Waktu menunjukan pukul delapan ketika Nadia tiba bandara. Ia berlari kecil begitu keluar dari mobil tanpa berpamitan dengan papa. Papa hanya menggelengkan kepala melihat tingkah laku anak gadisnya yang tetap teledor dan cuek dengan keadaan. Papa pun memilih melajukan mobilnya keluar dari Bandara.
Napas Nadia ngos-ngosan mencari konter check in. Ini pertama kalinya ia menginjakkan kaki di Bandara Kuala Namu sejak Bandara Polonia ditutup. Nadia sedikit bingung dengan gedung baru bandara yang begitu luas. Ia panik karena waktu yang mepet, dan ia masih mencari konter pesawat air asia. Setelah menemukan konter yang ternyata antreannya cukup panjang, Nadia mengeluh kesal.
Setelah check in, Nadia buru-buru masuk ke ruang imigrasi untuk pemeriksaan paspor dan keberangkatannya. Napasnya masih tersengal karena berlari dengan jarak yang cukup jauh.
Dengan langkah tergesa, Nadia memasuki ruang departure dan memberikan tiketnya kepada petugas. Nadia menaiki tangga dengan napas terus memburu. Ketika sampai diruang tunggu ternyata semua penumpang juga sudah mengantri untuk boarding. Tapi, ia bisa bernapas lega akhirnya benar-benar masuk ke dalam pesawat.
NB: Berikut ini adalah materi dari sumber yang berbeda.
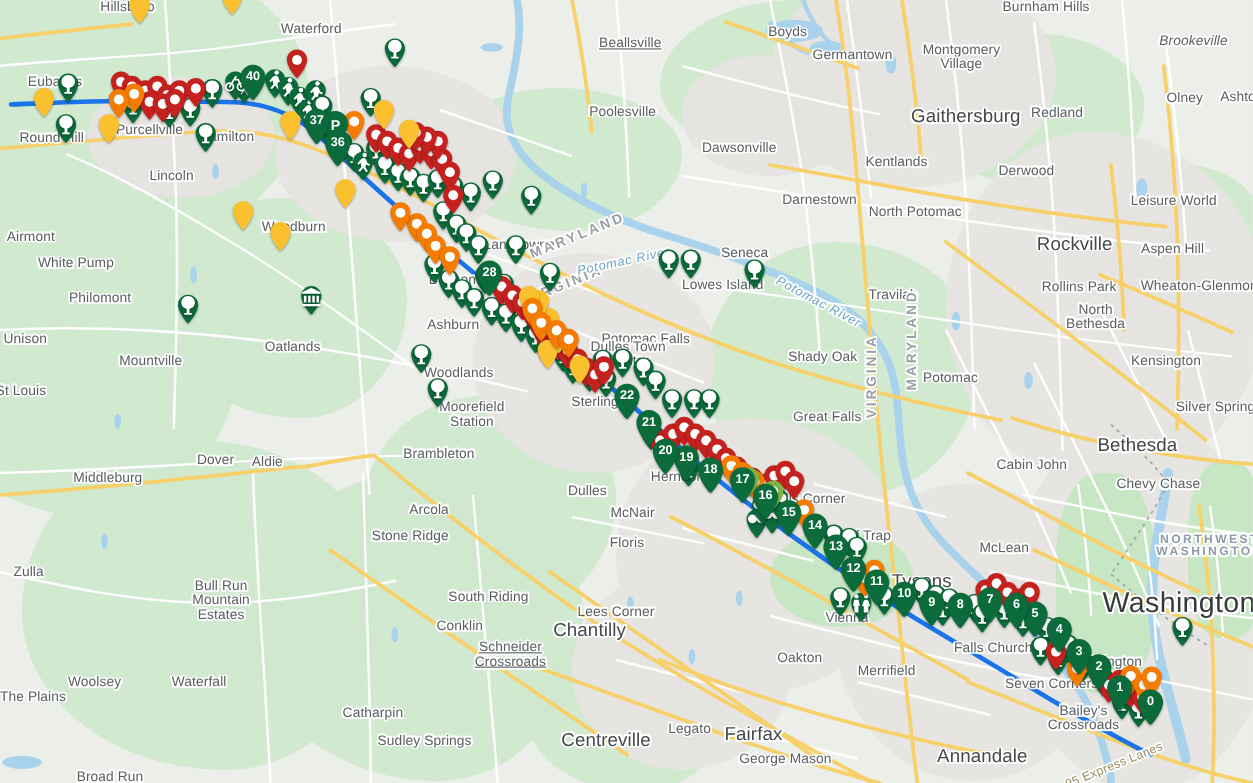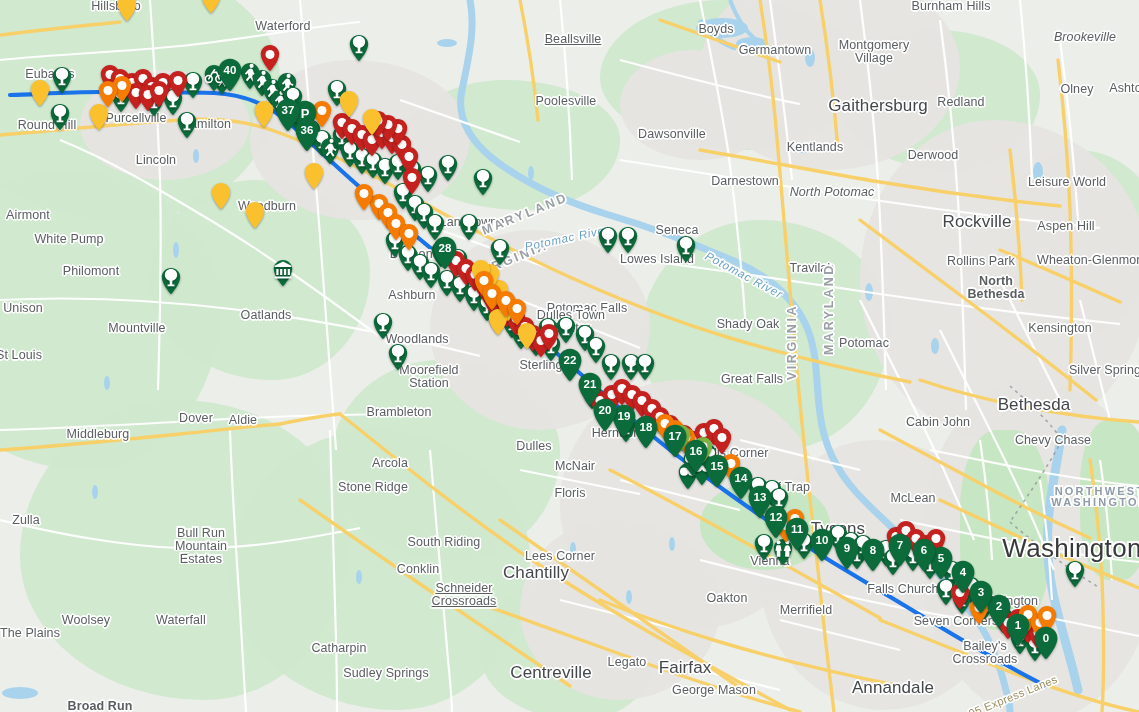--- a/index.html
+++ b/index.html
@@ -232,37 +232,37 @@
       <div class="lbl town" style="left: 1129px; top: 88px;">Ashton</div>
       <div class="lbl town" style="left: 50px; top: 74px;">Eubanks</div>
       <div class="lbl town" style="left: 136px; top: 118px;">Purcellville</div>
       <div class="lbl town" style="left: 206px; top: 124px;">Hamilton</div>
       <div class="lbl town" style="left: 47px; top: 125px;">Round Hill</div>
       <div class="lbl town" style="left: 156px; top: 160px;">Lincoln</div>
       <div class="lbl town" style="left: 672px; top: 134px;">Dawsonville</div>
       <div class="lbl town" style="left: 815px; top: 147px;">Kentlands</div>
       <div class="lbl town" style="left: 933px; top: 155px;">Derwood</div>
       <div class="lbl town" style="left: 745px; top: 181px;">Darnestown</div>
-      <div class="lbl town" style="left: 832px; top: 192px; font-style: italic;">North Potomac</div>
+      <div class="lbl town" style="left: 832px; top: 192px;">North Potomac</div>
       <div class="lbl town" style="left: 1067px; top: 182px;">Leisure World</div>
       <div class="lbl town" style="left: 1066px; top: 226px;">Aspen Hill</div>
       <div class="lbl town" style="left: 28px; top: 215px;">Airmont</div>
       <div class="lbl town" style="left: 267px; top: 206px;">Woodburn</div>
       <div class="lbl town" style="left: 472px; top: 222px;">Lansdowne</div>
       <div class="lbl town" style="left: 677px; top: 230px;">Seneca</div>
       <div class="lbl town" style="left: 69px; top: 239px;">White Pump</div>
       <div class="lbl town" style="left: 413px; top: 254px;">Belmont</div>
       <div class="lbl town" style="left: 657px; top: 259px;">Lowes Island</div>
       <div class="lbl town" style="left: 812px; top: 268px;">Travilah</div>
       <div class="lbl town" style="left: 981px; top: 261px;">Rollins Park</div>
       <div class="lbl town" style="left: 1092px; top: 260px;">Wheaton-Glenmont</div>
       <div class="lbl town" style="left: 91px; top: 271px;">Philomont</div>
       <div class="lbl town" style="left: 412px; top: 295px;">Ashburn</div>
       <div class="lbl town" style="left: 587px; top: 308px;">Potomac Falls</div>
-      <div class="lbl town two" style="left: 996px; top: 288px; font-weight: bold;">North<br>Bethesda</div>
+      <div class="lbl town two" style="left: 996px; top: 288px;">North<br>Bethesda</div>
       <div class="lbl town" style="left: 266px; top: 315px;">Oatlands</div>
       <div class="lbl town" style="left: 137px; top: 328px;">Mountville</div>
       <div class="lbl town" style="left: 748px; top: 324px;">Shady Oak</div>
       <div class="lbl town" style="left: 1060px; top: 328px;">Kensington</div>
       <div class="lbl town" style="left: 23px; top: 308px;">Unison</div>
       <div class="lbl town two" style="left: 571px; top: 322px;">Dulles Town<br>Center</div>
       <div class="lbl town" style="left: 864px; top: 343px;">Potomac</div>
       <div class="lbl town" style="left: 19px; top: 355px;">St Louis</div>
       <div class="lbl town" style="left: 417px; top: 339px;">Woodlands</div>
       <div class="lbl town" style="left: 541px; top: 365px;">Sterling</div>
@@ -297,21 +297,21 @@
       <div class="lbl town two" style="left: 464px; top: 595px; text-decoration: underline;">Schneider<br>Crossroads</div>
       <div class="lbl town" style="left: 86px; top: 620px;">Woolsey</div>
       <div class="lbl town" style="left: 956px; top: 621px;">Seven Corners</div>
       <div class="lbl town" style="left: 181px; top: 620px;">Waterfall</div>
       <div class="lbl town" style="left: 30px; top: 633px;">The Plains</div>
       <div class="lbl town" style="left: 339px; top: 648px;">Catharpin</div>
       <div class="lbl town two" style="left: 985px; top: 653px;">Bailey's<br>Crossroads</div>
       <div class="lbl town" style="left: 386px; top: 673px;">Sudley Springs</div>
       <div class="lbl town" style="left: 627px; top: 662px;">Legato</div>
       <div class="lbl town" style="left: 714px; top: 690px;">George Mason</div>
-      <div class="lbl town" style="left: 100px; top: 706px; font-weight: bold;">Broad Run</div>
+      <div class="lbl town" style="left: 100px; top: 706px;">Broad Run</div>
       <div class="lbl state" style="left: 525px; top: 214px; transform: translate(-50%, -50%) rotate(-22deg);">MARYLAND</div>
       <div class="lbl state" style="left: 512px; top: 259px; transform: translate(-50%, -50%) rotate(-22deg);">VIRGINIA</div>
       <div class="lbl state" style="left: 829px; top: 309px; transform: translate(-50%, -50%) rotate(-90deg);">MARYLAND</div>
       <div class="lbl state" style="left: 792px; top: 342px; transform: translate(-50%, -50%) rotate(-90deg);">VIRGINIA</div>
       <div class="lbl neigh two" style="left: 1100px; top: 497px;">NORTHWEST<br>WASHINGTON</div>
       <div class="lbl river" style="left: 567px; top: 238px; transform: translate(-50%, -50%) rotate(-12deg);">Potomac River</div>
       <div class="lbl river" style="left: 744px; top: 275px; transform: translate(-50%, -50%) rotate(28deg);">Potomac River</div>
       <div class="lbl hwy" style="left: 1013px; top: 696px; transform: translate(-50%, -50%) rotate(-22deg);">95 Express Lanes</div>
     </div>
 

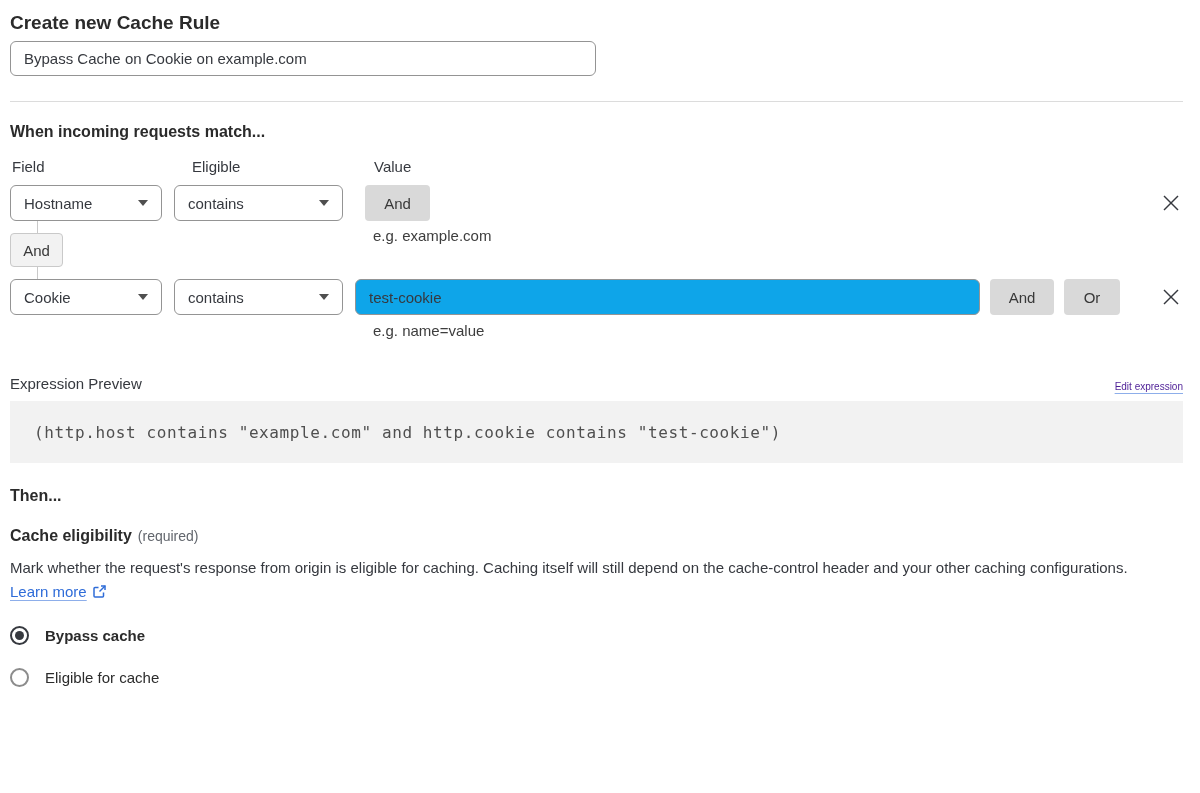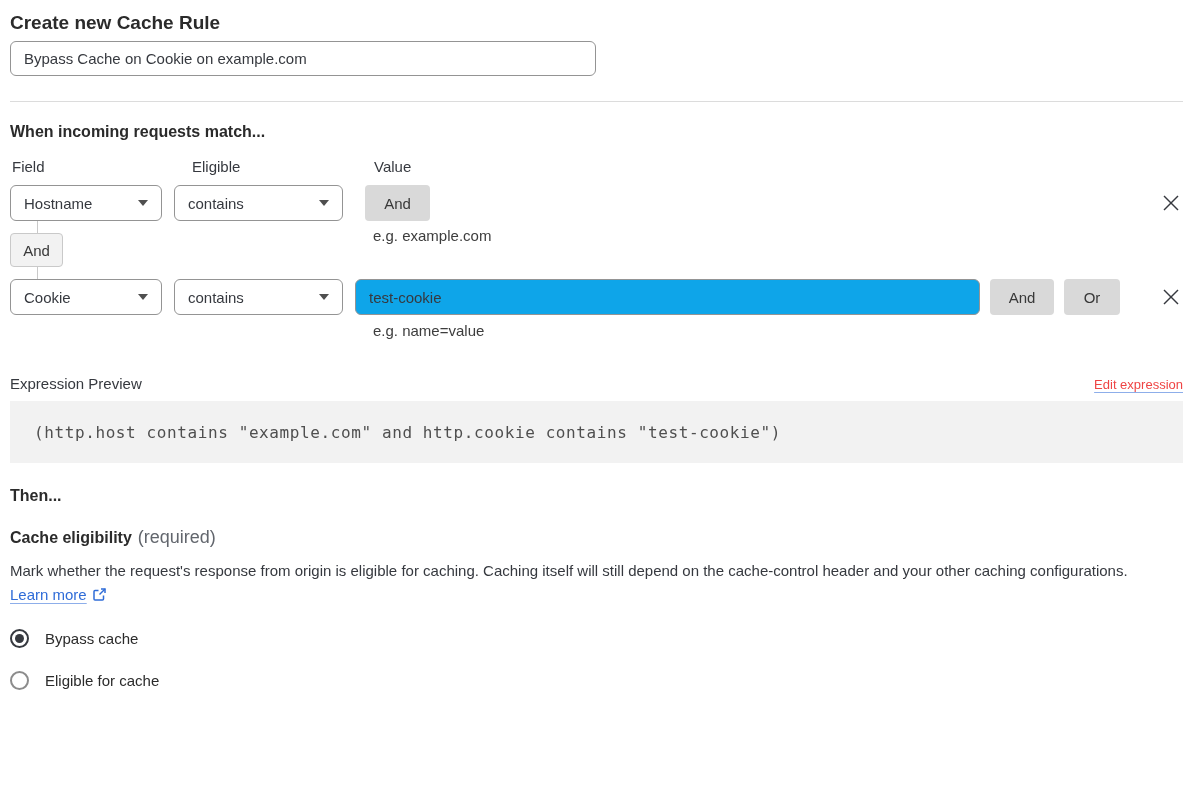--- a/index.html
+++ b/index.html
@@ -53,47 +53,47 @@
     background:#f2f2f2; border:1px solid #c9c9c9; border-radius:4px; color:#383838;
     font-size:15px; font-family:"Liberation Sans", sans-serif; cursor:pointer; }
   .conn-line { position:absolute; left:27px; width:1px; background:#c9c9c9; }
   .conn-line.top { top:0; height:12px; }
   .conn-line.bottom { top:46px; height:12px; }
 
   .row2-hint { margin-top:7px; font-size:15px; color:#3d3d3d; padding-left:363px; }
 
   .expr-header { display:flex; justify-content:space-between; align-items:flex-end; margin-top:36px; }
   .expr-label { font-size:15px; color:#36393f; }
-  .edit-link { font-size:13px; color:#ef4444; text-decoration:underline;
+  .edit-link { font-size:10px; color:#4c1d95; text-decoration:underline;
     text-underline-offset:3px; text-decoration-color:rgba(47,108,216,0.55); cursor:pointer;text-align:center; }
 
   .code-block { margin-top:9px; height:62px; background:#f2f2f2; display:flex; align-items:center;
     padding:0 24px; }
   .code-block code { font-family:"DejaVu Sans Mono", monospace; font-size:16px; letter-spacing:0.6px;
     color:#4f4f4f; white-space:pre; }
 
   .then-heading { margin-top:24px; font-size:16px; font-weight:700; color:#2b2b2b; }
 
   .elig-heading { margin-top:22px; font-size:16px; font-weight:700; color:#2b2b2b; }
-  .required-note { font-size:18px; font-weight:400; color:#62666d; margin-left:6px; }
+  .required-note { font-size:14px; font-weight:400; color:#62666d; margin-left:6px; }
 
   .elig-desc { margin-top:11px; font-size:15px; line-height:24px; color:#36393f; max-width:1160px; }
   .learn-link { color:#2f6cd8; text-decoration:underline; text-underline-offset:3px;
     text-decoration-color:rgba(47,108,216,0.55); cursor:pointer; white-space:nowrap; }
   .ext-icon { display:inline-block; vertical-align:-2px; margin-left:5px; }
 
   .radio-row { display:flex; align-items:center; margin-top:20px; cursor:pointer; }
   .radio-row + .radio-row { margin-top:23px; }
   .radio { position:relative; width:19px; height:19px; border-radius:50%;
     border:2px solid #8c8c8c; background:#fff; flex:none; }
   .radio-row.selected .radio { border-color:#36393f; }
   .radio-row.selected .radio::after { content:""; position:absolute; left:50%; top:50%;
     width:9px; height:9px; margin:-4.5px 0 0 -4.5px; border-radius:50%; background:#36393f; }
   .radio-label { margin-left:16px; font-size:15px; color:#2b2b2b; }
-  .radio-row.selected .radio-label { font-weight:400; }
+  .radio-row.selected .radio-label { font-weight:700; }
 </style>
 </head>
 <body>
 
 <div class="page">
 
   <h1 class="title">Create new Cache Rule</h1>
 
   <div>
     <input class="rule-input" type="text" value="Bypass Cache on Cookie on example.com" style="">

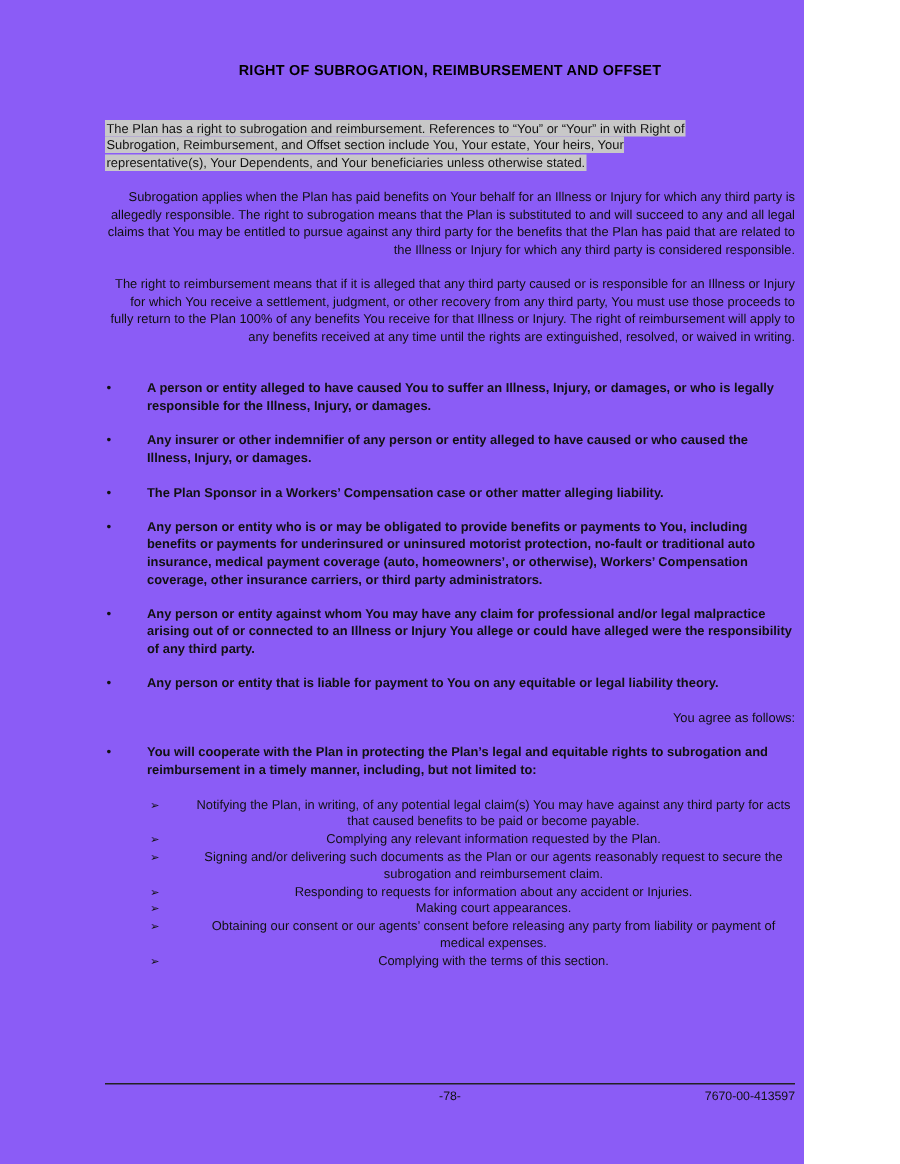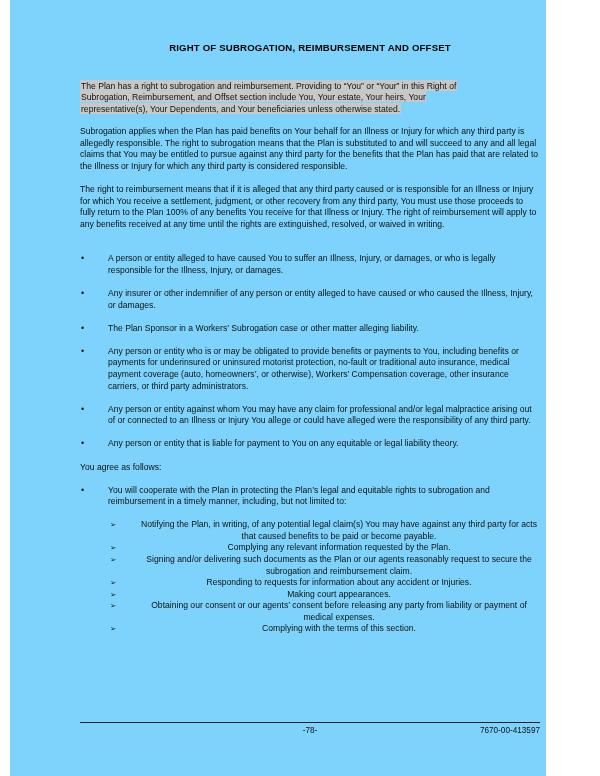--- a/index.html
+++ b/index.html
@@ -10,25 +10,25 @@
   body {
     width: 600px;
     height: 776px;
     font-family: "Liberation Sans", sans-serif;
     color: #111111;
     position: relative;
     overflow: hidden;
   }
   .page {
     position: absolute;
-    left: 10px;
+    left: 0;
     top: 0;
     width: 536px;
     height: 776px;
-    background: #7dd3fc;
+    background: #8b5cf6;
   }
   .content {
     position: absolute;
     left: 70px;
     top: 0;
     width: 460px;
   }
   .doc-title {
     text-align: center;
     font-size: 9.6px;
@@ -37,21 +37,21 @@
     margin: 0;
     padding-top: 42px;
     line-height: 12px;
     color: #000000;
   }
   .para {
     font-size: 8.6px;
     line-height: 11.55px;
     margin: 0;
     padding: 0;
-    text-align: left;
+    text-align: right;
     color: #0f0f0f;
   }
   .para-gap {
     height: 11.6px;
   }
   .highlight-block {
     margin-top: 26px;
   }
   .highlight-block .hl-line {
     display: block;
@@ -73,20 +73,21 @@
   .bullet-mark {
     width: 28px;
     flex: 0 0 28px;
     padding-left: 1px;
     box-sizing: border-box;
     font-size: 9px;
     line-height: 11.55px;
   }
   .bullet-text {
     flex: 1 1 auto;
+    font-weight: bold;
   }
   .sub-list {
     margin-left: 30px;
   }
   .sub-row {
     display: flex;
     font-size: 8.6px;
     line-height: 11.55px;
   }
   .sub-mark {
@@ -136,21 +137,21 @@
 </head>
 <body>
 
 <div class="page">
 
   <div class="content">
 
     <div class="doc-title">RIGHT OF SUBROGATION, REIMBURSEMENT AND OFFSET</div>
 
     <div class="highlight-block">
-      <span class="hl-line"><span>The Plan has a right to subrogation and reimbursement.  Providing to “You” or “Your” in this Right of</span></span>
+      <span class="hl-line"><span>The Plan has a right to subrogation and reimbursement.  References to “You” or “Your” in with Right of</span></span>
       <span class="hl-line"><span>Subrogation, Reimbursement, and Offset section include You, Your estate, Your heirs, Your</span></span>
       <span class="hl-line"><span>representative(s), Your Dependents, and Your beneficiaries unless otherwise stated.</span></span>
     </div>
 
     <div class="para-gap"></div>
 
     <p class="para">Subrogation applies when the Plan has paid benefits on Your behalf for an Illness or Injury for which any third party is allegedly responsible.  The right to subrogation means that the Plan is substituted to and will succeed to any and all legal claims that You may be entitled to pursue against any third party for the benefits that the Plan has paid that are related to the Illness or Injury for which any third party is considered responsible.</p>
 
     <div class="para-gap"></div>
 
@@ -168,21 +169,21 @@
     <div class="para-gap"></div>
 
     <div class="bullet-row">
       <div class="bullet-mark">•</div>
       <div class="bullet-text">Any insurer or other indemnifier of any person or entity alleged to have caused or who caused the Illness, Injury, or damages.</div>
     </div>
     <div class="para-gap"></div>
 
     <div class="bullet-row">
       <div class="bullet-mark">•</div>
-      <div class="bullet-text">The Plan Sponsor in a Workers’ Subrogation case or other matter alleging liability.</div>
+      <div class="bullet-text">The Plan Sponsor in a Workers’ Compensation case or other matter alleging liability.</div>
     </div>
     <div class="para-gap"></div>
 
     <div class="bullet-row">
       <div class="bullet-mark">•</div>
       <div class="bullet-text">Any person or entity who is or may be obligated to provide benefits or payments to You, including benefits or payments for underinsured or uninsured motorist protection, no-fault or traditional auto insurance, medical payment coverage (auto, homeowners’, or otherwise), Workers’ Compensation coverage, other insurance carriers, or third party administrators.</div>
     </div>
     <div class="para-gap"></div>
 
     <div class="bullet-row">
Kini ia dibingungkan dengan mencari tempat duduknya.
“Seat berapa, Mbak?” tanya sang pramugari dengan senyum yang manis.
“24B.”
“Oh... tempat duduk mbak di belakang sana, ya.”
Nadia mengangguk sambil berlalu mencari tempat duduknya. Setelah menemukan tempat duduknya, Nadia pun duduk dengan tenang. Ia menghembuskan napasnya dengan lega, meski jantungnya masih berdegup. Ia sangat nervouse saat itu. Tak lama kemudian seorang pramugari meminta tas ransel Nadia agar dimasukan ke bagasi atas.
“Oh, sory.” Kata Nadia.
Nadia menghapus keringat di keningnya, kemudian mengenakan sabuk pengaman setelah seorang pramugari memperagakan alat peraga keselamatan. Nadia tidak mau ambil pusing dengan ocehan sang pramugari. Dia terus saja memperhatikan lapangan bandara dan pesawat terbang yang parkir di lapangan bandara. Beberapa saat kemudian, pemandangan kota Medan terlihat dari ketinggian, seperti potongan-pototongan kertas.
Nadia menyandarkan tubuhnya dan mencoba sedikit lebih rilaks.
Ugh! Kenapa mama booking pesawat kelas ekonomi kayak gini sih?! Gerutu Nadia dalam hati.